BÖBLINGEN/CALW/ENZKREIS, 15.05.2024 (pm) – Anfang Juni gehen Menschen in ganz Baden-Württemberg und in der ganzen Europäischen Union an die Wahlurne. Man beschäftigt sich mit politischen Inhalten, Wahlprogrammen, Personen, Parteien und Gruppierungen. Doch was in der Kabine eigentlich auf die Wählerinnen und Wähler genau zukommt und wie aus den Stimmen Sitze und Mandate ermittelt werden, wissen in der Regel nur die Profis.
Stimmzettel ausfüllen
Panaschieren, kumulieren, Sperrklausel, Sitzzuteilungsverfahren und und und. Ja, Kommunalwahlen sind kompliziert. Nicht nur für die Stadtverwaltung, welche die Wahlen weitestgehend organisiert. Auch die Wählerinnen und Wähler müssen sich durch einen Urwald an Wortungetümen kämpfen. Gerade für Erstwähler ist das eine große Herausforderung. Von ihnen gibt es 2024 besonders viele. Denn in diesem Jahr dürfen auch 16-Jährige mitentscheiden, wer etwa in den Gemeinde- und Ortschaftsrat, den Kreistag, die Regionalversammlung und das Europaparlament einzieht.

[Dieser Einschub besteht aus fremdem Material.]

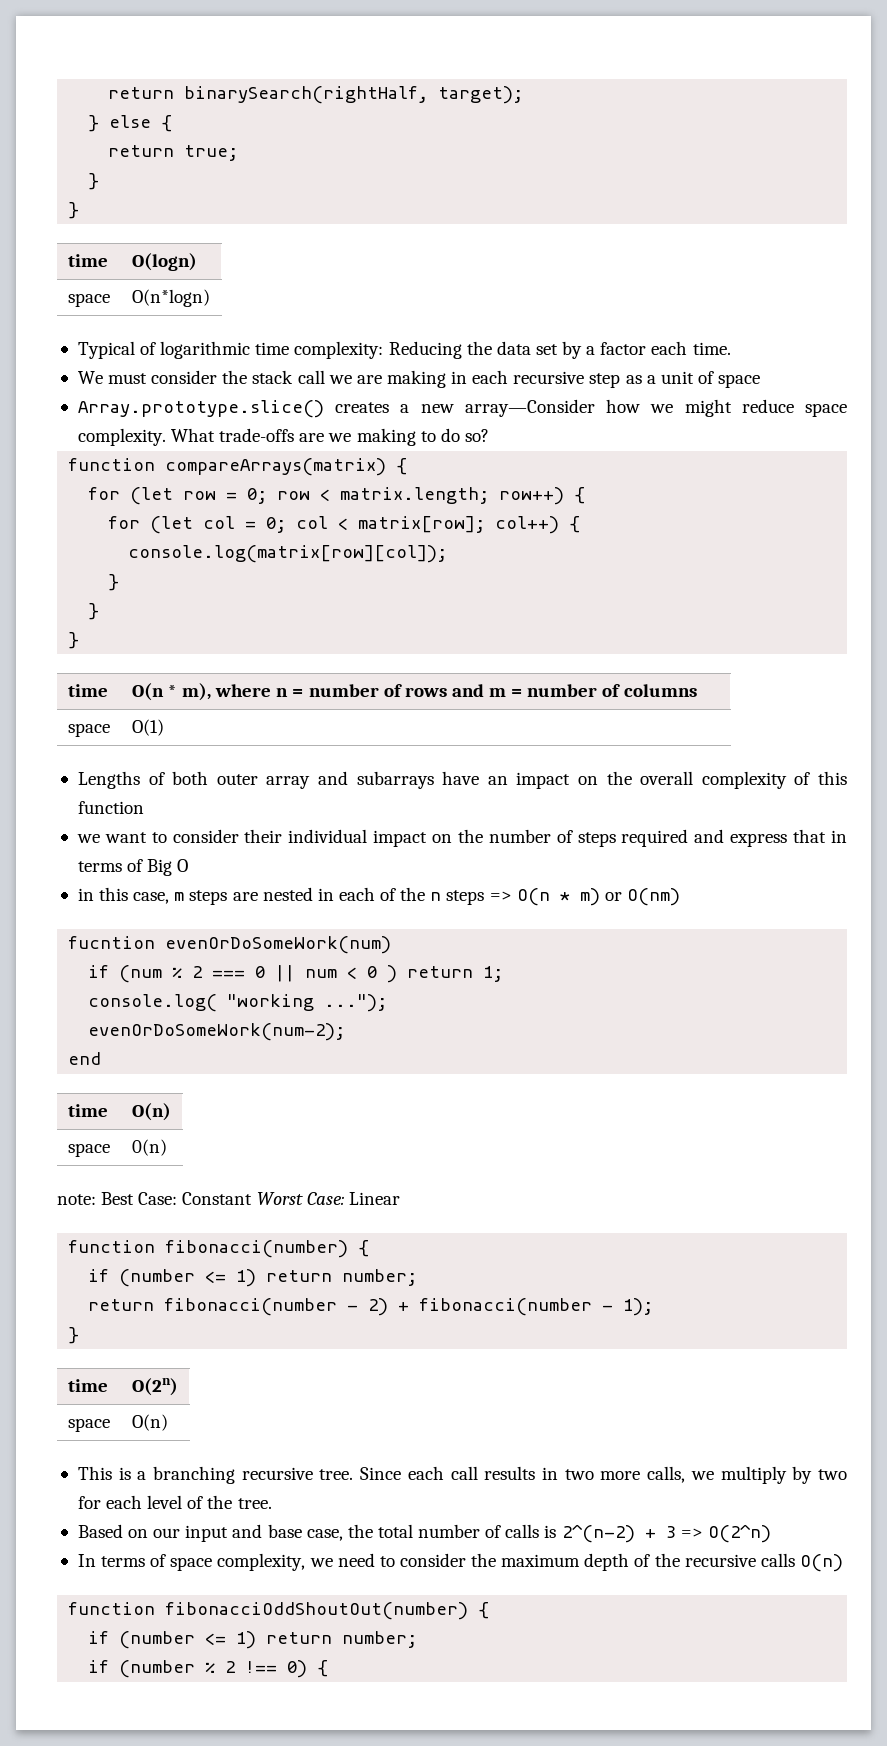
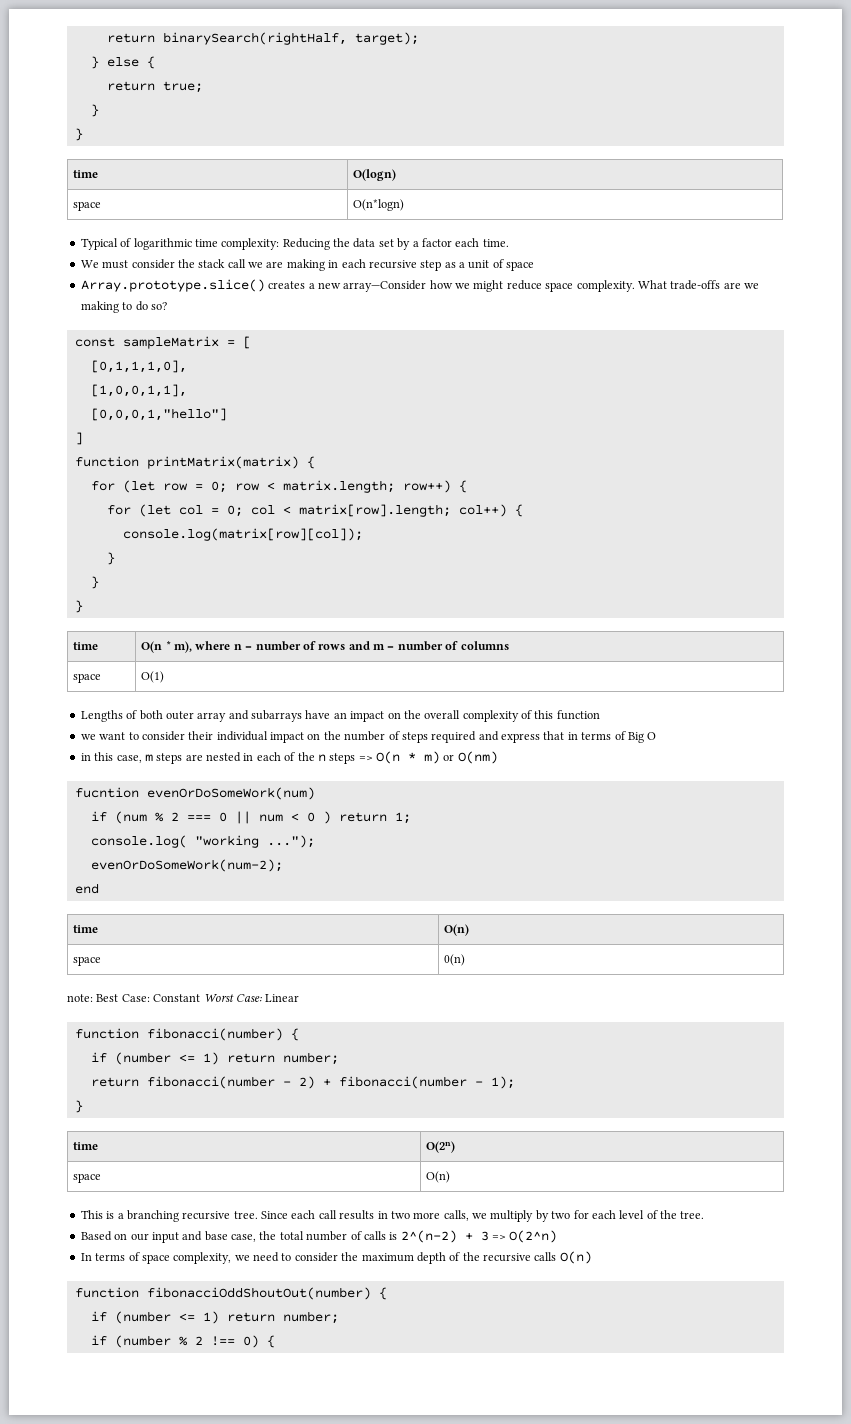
[68,458,387,476] // function compareArrays(matrix) -> [74,336,251,349] [90,360,187,373] [90,384,187,397] [90,408,227,421] [74,432,83,445] [74,456,299,469] // const sampleMatrix = [ // [0,1,1,1,0], // [1,0,0,1,1], // [0,0,0,1,"hello"] // ] // function printMatrix(matrix)
[358,516,486,533] matrix[row]; -> [298,504,451,517] matrix[row].length;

Eine Übersicht der wichtigsten Begriffe:
Kumulieren
Kumulieren ist ein Wahlverfahren und bedeutet so viel wie „anhäufen“. Die Wahlberechtigten haben die Möglichkeit, bis zu drei Stimmen auf eine Bewerberin oder einen Bewerber anzuhäufen. Dabei verfügen die Wählenden in Leonberg zum Beispiel über 32 Stimmen für die Gemeinderatswahl, also so viele wie Gemeinderatsmitglieder zu wählen sind.
Panaschieren
Auch panaschieren ist ein Wahlverfahren, es bedeutet so viel wie „bunt verteilen“. Die Wählerinnen und Wähler können dadurch mehrere Stimmen auf die kandidierenden Personen verschiedener Parteien verteilen, also in einem Wahlvorgang einzelne Politikerinnen oder Politiker verschiedener Parteien unterstützen.

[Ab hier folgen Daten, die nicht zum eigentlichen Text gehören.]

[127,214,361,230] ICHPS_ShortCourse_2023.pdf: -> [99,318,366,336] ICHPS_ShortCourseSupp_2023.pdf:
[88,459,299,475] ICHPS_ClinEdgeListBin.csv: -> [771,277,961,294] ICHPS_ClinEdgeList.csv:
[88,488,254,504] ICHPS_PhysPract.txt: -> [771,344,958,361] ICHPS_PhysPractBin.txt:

Zudem sind auf jedem Stimmzettel unten noch freie Zeilen vorhanden. In diese Zeilen können Kandidatinnen und Kandidaten von anderen Stimmzetteln notiert werden. Diese erhalten dann ebenfalls eine Stimme. Falls diese Kandidatinnen und Kandidaten mehrere Stimmen erhalten sollen, muss diese Zahl in das Kästchen auf der rechten Seite der Zeile geschrieben werden. Dieses Vorgehen hat den Vorteil, das nur ein Stimmzettel abgegeben werden muss.
Ein Beispiel
Ein frei erfundenes Beispiel für panaschiertes und kumuliertes wählen: Frau Mustermann hat 32 Stimmen. Davon verteilt sie 30 Stimmen, je drei auf zehn Kandidierende der CDU (kumuliert). Zugleich gab sie ihrem Nachbarn, der im Haus gegenüber wohnt und auf der SPD-Liste steht, eine Stimme. Die Freundin des Sohnes kandidierte auf der grünen Liste und bekam als Einzige ihrer Couleur von Frau Mustermann ihre letzte verbliebene Stimme (beides panaschiert).
Sperrklausel
Bei Bundestagswahlen sprechen Expertinnen und Experten von der Fünf-Prozent-Hürde. Bedeutet: Parteien, die weniger als fünf Prozent der Stimmen erhalten, ziehen nicht in den Bundestag ein. Ähnliche Gesetze gab es auch für Kommunalwahlen, die grundsätzlich Ländersache sind und sich deshalb auch von Bundesland zu Bundesland unterscheiden können. Sperrklauseln bei Kommunalwahlen gibt es in Baden-Württemberg und anderen Bundesländern allerdings nicht mehr.
Sitzzuteilungsverfahren
In Baden-Württemberg wird das sogenannte Sainte-Laguë-Verfahren angewendet. Mit diesem Verfahren wird anhand der Abstimmung der Bürgerinnen und Bürger ermittelt, wie viele Sitze welchen Parteien und Gruppierungen zugeordnet werden. Die Berechnungsverfahren sind kompliziert. Wichtig zu wissen ist, dass damit Wählerstimmen sehr präzise in Mandate für Abgeordnete umgerechnet werden können und insbesondere kleine Gruppierungen und Einzelkandidaten nicht benachteiligt werden Ein anderes Sitzzuteilungsverfahren ist beispielsweise das Hare/Niemeyer-Verfahren. Es berechnet die Verteilung mit Quoten wird etwa in Brandenburg, Hessen und Mecklenburg-Vorpommern angewendet.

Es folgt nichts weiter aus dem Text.